A plainclothes policeman approached them, staggering as if half drunk. His face was scratched and bleeding, and his shirt was torn and hanging in strips. His shield flapped on his belt as he moved, and his service piece dangled from one hand like a forgotten appendage.
Hayward frowned in surprise. “Rogerson?” she asked.
The cop’s eyes swiveled toward her briefly, then swiveled away. After a second, he turned his back on them and began staggering off. Hayward reached over and plucked the gun from the man’s unresisting hand.
“What the hell happened here?” D’Agosta cried, looking around at the scattering of torn clothes, shoes, blood, and injured guests.
“There’s no time to explain,” Pendergast said. “Captain Hayward, you and Lieutenant D’Agosta head up to the front of the tomb. You will find most of the guests up there, clustered at the entrance. Lead them back here and out through the gap in the wall. But be careful: many of them have undoubtedly become unhinged as a result of this sound-and-light show. They may be violent. Take care not to cause a stampede.” He turned to Smithback. “We must find that generator.”
“The hell with that. I’m finding Nora.”
“You won’t be able to find anyone until we stop this infernal show.”
Smithback stopped. “But—”
“Trust me, I know what I’m doing.”
Smithback hesitated, then nodded reluctantly.
Pendergast slipped a second flashlight out of his pocket and handed it to him, and they moved forward into the fog, side by side. It was a horrifying scene of carnage—wounded were sprawled across the marble floor, groaning, and more than one body lay motionless in a grotesque, unnatural position . . . apparently trampled to death. The floor was littered with shards of pottery. Smithback swallowed and tried to control his wildly beating heart.

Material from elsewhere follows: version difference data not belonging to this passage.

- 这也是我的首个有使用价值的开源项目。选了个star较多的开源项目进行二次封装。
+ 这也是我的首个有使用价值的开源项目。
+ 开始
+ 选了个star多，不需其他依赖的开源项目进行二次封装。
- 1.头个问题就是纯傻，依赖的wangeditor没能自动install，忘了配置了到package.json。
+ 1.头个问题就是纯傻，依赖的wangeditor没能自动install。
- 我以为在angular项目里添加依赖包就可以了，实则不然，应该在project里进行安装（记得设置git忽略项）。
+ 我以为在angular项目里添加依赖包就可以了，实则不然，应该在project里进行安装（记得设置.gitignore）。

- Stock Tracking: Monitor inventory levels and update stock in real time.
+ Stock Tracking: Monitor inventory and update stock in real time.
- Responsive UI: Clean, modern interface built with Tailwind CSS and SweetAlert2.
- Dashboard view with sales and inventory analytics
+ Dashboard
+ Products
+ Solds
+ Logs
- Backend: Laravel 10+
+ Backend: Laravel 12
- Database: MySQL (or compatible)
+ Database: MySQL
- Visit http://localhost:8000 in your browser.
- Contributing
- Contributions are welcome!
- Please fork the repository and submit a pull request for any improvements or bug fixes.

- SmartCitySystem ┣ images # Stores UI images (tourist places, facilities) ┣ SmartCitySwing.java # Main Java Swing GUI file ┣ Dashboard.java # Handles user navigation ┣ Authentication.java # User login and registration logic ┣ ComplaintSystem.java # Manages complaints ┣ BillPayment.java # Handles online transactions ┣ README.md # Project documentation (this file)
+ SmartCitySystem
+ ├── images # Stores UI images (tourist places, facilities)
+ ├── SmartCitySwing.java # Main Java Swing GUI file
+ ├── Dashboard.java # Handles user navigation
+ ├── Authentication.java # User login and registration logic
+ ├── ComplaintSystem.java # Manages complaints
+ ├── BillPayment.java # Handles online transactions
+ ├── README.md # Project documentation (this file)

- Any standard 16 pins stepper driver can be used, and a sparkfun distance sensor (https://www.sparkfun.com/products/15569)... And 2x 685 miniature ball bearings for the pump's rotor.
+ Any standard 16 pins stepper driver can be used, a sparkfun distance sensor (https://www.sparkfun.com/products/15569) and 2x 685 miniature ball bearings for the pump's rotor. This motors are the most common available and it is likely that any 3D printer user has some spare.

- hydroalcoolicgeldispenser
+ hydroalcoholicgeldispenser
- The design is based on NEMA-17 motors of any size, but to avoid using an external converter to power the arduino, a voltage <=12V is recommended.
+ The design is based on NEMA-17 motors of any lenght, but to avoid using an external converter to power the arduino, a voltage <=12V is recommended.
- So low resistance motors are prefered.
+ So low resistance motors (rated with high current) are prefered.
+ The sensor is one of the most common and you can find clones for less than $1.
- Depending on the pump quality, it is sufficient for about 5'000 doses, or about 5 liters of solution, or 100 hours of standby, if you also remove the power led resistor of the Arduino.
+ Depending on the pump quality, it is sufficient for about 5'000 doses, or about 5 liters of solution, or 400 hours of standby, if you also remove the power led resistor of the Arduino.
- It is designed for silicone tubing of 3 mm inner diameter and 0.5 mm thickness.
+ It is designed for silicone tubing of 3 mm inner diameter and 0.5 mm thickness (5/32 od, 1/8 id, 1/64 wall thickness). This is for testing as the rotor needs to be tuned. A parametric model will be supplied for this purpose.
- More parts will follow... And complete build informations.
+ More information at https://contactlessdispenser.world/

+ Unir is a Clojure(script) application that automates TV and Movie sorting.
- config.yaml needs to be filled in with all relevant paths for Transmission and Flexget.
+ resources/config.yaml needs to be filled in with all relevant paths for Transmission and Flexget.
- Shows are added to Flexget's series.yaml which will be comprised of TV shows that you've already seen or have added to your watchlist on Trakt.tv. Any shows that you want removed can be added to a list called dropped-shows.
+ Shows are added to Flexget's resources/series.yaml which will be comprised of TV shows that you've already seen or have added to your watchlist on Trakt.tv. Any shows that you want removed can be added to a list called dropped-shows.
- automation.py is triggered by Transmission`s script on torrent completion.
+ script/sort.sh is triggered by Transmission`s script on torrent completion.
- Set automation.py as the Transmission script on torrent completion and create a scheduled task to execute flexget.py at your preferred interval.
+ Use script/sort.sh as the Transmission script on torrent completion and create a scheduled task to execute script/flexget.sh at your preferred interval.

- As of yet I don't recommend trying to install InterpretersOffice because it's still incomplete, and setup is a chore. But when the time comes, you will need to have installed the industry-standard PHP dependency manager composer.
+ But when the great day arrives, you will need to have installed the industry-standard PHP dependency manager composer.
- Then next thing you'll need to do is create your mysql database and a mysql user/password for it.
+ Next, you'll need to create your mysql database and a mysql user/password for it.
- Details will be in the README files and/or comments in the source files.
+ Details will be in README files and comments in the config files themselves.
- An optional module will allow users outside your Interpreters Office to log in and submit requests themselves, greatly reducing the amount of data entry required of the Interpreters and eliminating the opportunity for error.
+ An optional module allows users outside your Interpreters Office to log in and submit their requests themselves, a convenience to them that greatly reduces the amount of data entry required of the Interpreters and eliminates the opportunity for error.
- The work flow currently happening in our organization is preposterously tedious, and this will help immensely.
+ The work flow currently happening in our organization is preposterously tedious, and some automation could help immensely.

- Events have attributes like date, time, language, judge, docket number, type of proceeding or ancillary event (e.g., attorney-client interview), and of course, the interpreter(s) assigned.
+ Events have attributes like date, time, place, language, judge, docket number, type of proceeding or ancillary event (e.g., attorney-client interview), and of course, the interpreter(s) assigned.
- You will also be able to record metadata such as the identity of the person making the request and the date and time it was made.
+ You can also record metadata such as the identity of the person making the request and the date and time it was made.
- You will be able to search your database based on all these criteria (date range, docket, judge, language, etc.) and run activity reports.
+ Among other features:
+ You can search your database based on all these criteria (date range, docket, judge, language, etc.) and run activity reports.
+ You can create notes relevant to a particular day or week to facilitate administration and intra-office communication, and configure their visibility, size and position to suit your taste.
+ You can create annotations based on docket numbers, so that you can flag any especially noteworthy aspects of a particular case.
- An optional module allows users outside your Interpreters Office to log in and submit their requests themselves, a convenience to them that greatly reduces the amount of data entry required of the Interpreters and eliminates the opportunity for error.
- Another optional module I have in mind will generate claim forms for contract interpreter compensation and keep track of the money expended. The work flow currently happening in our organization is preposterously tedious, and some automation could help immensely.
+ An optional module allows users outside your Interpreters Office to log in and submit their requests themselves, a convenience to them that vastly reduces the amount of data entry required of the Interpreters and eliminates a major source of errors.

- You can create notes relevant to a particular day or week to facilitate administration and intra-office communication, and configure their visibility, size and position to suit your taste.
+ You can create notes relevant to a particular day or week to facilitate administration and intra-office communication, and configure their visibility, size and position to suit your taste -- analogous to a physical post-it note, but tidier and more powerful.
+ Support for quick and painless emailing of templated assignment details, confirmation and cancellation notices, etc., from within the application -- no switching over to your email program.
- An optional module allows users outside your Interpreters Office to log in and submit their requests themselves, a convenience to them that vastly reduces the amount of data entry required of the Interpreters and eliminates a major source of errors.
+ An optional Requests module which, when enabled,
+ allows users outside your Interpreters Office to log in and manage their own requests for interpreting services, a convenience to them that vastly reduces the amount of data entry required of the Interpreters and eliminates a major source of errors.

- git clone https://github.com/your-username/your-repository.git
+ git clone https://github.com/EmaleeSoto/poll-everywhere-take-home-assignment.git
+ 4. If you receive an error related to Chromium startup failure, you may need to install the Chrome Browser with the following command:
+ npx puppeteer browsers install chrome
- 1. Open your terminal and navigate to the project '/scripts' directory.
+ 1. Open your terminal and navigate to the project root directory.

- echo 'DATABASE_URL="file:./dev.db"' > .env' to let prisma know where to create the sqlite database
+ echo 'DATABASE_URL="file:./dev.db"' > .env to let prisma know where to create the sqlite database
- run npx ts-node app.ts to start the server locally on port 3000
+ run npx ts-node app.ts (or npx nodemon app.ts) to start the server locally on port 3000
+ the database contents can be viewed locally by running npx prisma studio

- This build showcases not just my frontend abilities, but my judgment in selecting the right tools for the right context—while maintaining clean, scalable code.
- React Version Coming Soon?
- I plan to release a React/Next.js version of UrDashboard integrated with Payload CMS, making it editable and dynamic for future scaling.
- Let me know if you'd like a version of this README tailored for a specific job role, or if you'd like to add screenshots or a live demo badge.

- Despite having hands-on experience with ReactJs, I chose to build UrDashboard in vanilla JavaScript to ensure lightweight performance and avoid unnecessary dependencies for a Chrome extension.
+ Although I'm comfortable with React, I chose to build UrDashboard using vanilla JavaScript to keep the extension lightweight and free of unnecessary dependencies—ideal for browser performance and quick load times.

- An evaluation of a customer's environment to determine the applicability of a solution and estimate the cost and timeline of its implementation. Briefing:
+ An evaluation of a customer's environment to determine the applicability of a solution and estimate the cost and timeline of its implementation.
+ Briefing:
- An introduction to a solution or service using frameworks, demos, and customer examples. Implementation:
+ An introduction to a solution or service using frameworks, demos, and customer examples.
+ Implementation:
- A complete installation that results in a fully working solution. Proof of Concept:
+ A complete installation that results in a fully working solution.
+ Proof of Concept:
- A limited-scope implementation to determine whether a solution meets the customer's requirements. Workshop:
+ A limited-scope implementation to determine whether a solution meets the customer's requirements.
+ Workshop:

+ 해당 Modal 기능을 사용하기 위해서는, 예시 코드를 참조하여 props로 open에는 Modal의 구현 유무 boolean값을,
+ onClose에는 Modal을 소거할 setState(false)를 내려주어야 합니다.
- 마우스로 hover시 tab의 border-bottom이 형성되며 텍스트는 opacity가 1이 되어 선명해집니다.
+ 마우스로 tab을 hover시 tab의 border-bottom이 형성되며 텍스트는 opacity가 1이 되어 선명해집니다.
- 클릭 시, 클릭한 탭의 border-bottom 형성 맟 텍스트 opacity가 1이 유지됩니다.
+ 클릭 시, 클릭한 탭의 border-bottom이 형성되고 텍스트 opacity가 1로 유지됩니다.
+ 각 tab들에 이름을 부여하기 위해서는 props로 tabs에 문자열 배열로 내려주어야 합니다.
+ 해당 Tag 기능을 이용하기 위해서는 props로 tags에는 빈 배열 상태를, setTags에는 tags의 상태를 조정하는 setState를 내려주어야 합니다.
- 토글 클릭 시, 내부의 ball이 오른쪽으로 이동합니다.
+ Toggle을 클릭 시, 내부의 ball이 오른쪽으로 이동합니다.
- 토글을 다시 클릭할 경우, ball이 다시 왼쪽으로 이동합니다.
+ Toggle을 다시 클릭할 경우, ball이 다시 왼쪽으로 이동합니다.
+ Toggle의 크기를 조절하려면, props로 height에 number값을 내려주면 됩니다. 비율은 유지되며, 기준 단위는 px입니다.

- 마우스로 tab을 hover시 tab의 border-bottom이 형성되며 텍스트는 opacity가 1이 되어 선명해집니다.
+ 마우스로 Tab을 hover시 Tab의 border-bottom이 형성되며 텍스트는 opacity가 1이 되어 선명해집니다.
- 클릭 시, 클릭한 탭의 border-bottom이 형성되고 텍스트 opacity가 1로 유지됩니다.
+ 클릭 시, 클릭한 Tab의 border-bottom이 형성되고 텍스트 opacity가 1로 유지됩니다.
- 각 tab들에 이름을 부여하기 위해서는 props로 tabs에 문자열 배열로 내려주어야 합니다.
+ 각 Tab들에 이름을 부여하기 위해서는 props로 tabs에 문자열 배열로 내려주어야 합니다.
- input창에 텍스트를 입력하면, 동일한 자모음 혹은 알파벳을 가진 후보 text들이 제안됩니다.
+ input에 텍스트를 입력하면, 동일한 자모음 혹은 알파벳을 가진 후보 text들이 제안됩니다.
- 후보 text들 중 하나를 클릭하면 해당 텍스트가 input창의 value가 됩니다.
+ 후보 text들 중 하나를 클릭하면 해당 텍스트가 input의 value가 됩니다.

Pendergast shone his light across the ceiling, the beam finally coming to rest on a long stone molding. He aimed his gun, fired, and blew off a corner of the molding, exposing a power cable that smoked and sparked.
“They would not have been allowed to bury the cables in the walls of the tomb,” he explained. “We need to search for more false moldings.”
Slowly, he traced his light along the molding, which had been plastered, textured, and painted to look like stone. It ran to a corner, where it was joined by a second molding, and from there a larger molding headed through the doorway to the adjoining
room.
They picked their way over several bodies piled before the door and entered the next chamber of the tomb. Smithback winced at the blinding strobes, which Pendergast dispatched with four well-placed shots.
As the last shot reverberated through the gloom, a figure emerged from the dissipating fog, shambling, picking up and dropping its feet as if shackled with heavy weights. The mouth moved as if in violent speech, but Smithback could hear nothing over the thundering sound.